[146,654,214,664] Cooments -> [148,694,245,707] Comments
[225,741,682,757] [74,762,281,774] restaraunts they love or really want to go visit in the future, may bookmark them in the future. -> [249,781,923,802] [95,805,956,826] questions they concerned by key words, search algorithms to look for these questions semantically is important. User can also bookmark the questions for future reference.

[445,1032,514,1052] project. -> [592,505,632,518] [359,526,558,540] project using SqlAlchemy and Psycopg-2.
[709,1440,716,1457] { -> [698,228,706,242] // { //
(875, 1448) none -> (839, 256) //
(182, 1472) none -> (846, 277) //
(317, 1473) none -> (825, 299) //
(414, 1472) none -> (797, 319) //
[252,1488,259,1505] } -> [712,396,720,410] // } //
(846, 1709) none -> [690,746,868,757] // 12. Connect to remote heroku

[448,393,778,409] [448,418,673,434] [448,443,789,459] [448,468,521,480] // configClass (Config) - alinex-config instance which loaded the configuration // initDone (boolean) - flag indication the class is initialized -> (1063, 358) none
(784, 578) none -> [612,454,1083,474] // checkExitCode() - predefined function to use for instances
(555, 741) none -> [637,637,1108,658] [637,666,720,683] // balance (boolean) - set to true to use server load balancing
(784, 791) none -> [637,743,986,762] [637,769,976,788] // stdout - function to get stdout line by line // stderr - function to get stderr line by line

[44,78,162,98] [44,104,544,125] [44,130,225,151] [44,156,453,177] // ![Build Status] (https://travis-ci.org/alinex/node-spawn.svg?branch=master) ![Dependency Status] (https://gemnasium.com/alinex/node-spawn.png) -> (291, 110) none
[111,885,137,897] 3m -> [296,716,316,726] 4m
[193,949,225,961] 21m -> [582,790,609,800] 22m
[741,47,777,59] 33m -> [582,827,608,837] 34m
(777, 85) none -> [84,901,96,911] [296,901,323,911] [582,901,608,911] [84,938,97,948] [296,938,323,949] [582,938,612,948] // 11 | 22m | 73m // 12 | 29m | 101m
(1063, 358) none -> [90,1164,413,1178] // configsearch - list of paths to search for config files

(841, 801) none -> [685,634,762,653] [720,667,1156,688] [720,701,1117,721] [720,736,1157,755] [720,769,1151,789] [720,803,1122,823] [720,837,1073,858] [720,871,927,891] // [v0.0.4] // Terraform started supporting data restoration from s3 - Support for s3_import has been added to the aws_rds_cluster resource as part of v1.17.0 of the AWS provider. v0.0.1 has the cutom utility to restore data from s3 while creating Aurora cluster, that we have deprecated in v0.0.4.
+-------+
What the exercise asks:
Could you return every record above exactly as written?

Solution to this task:
[146,654,214,664] Cooments -> [148,694,245,707] Comments
[225,741,682,757] [74,762,281,774] restaraunts they love or really want to go visit in the future, may bookmark them in the future. -> [249,781,923,802] [95,805,956,826] questions they concerned by key words, search algorithms to look for these questions semantically is important. User can also bookmark the questions for future reference.

[445,1032,514,1052] project. -> [592,505,632,518] [359,526,558,540] project using SqlAlchemy and Psycopg-2.
[709,1440,716,1457] { -> [698,228,706,242] // { //
(875, 1448) none -> (839, 256) //
(182, 1472) none -> (846, 277) //
(317, 1473) none -> (825, 299) //
(414, 1472) none -> (797, 319) //
[252,1488,259,1505] } -> [712,396,720,410] // } //
(846, 1709) none -> [690,746,868,757] // 12. Connect to remote heroku

[448,393,778,409] [448,418,673,434] [448,443,789,459] [448,468,521,480] // configClass (Config) - alinex-config instance which loaded the configuration // initDone (boolean) - flag indication the class is initialized -> (1063, 358) none
(784, 578) none -> [612,454,1083,474] // checkExitCode() - predefined function to use for instances
(555, 741) none -> [637,637,1108,658] [637,666,720,683] // balance (boolean) - set to true to use server load balancing
(784, 791) none -> [637,743,986,762] [637,769,976,788] // stdout - function to get stdout line by line // stderr - function to get stderr line by line

[44,78,162,98] [44,104,544,125] [44,130,225,151] [44,156,453,177] // ![Build Status] (https://travis-ci.org/alinex/node-spawn.svg?branch=master) ![Dependency Status] (https://gemnasium.com/alinex/node-spawn.png) -> (291, 110) none
[111,885,137,897] 3m -> [296,716,316,726] 4m
[193,949,225,961] 21m -> [582,790,609,800] 22m
[741,47,777,59] 33m -> [582,827,608,837] 34m
(777, 85) none -> [84,901,96,911] [296,901,323,911] [582,901,608,911] [84,938,97,948] [296,938,323,949] [582,938,612,948] // 11 | 22m | 73m // 12 | 29m | 101m
(1063, 358) none -> [90,1164,413,1178] // configsearch - list of paths to search for config files

(841, 801) none -> [685,634,762,653] [720,667,1156,688] [720,701,1117,721] [720,736,1157,755] [720,769,1151,789] [720,803,1122,823] [720,837,1073,858] [720,871,927,891] // [v0.0.4] // Terraform started supporting data restoration from s3 - Support for s3_import has been added to the aws_rds_cluster resource as part of v1.17.0 of the AWS provider. v0.0.1 has the cutom utility to restore data from s3 while creating Aurora cluster, that we have deprecated in v0.0.4.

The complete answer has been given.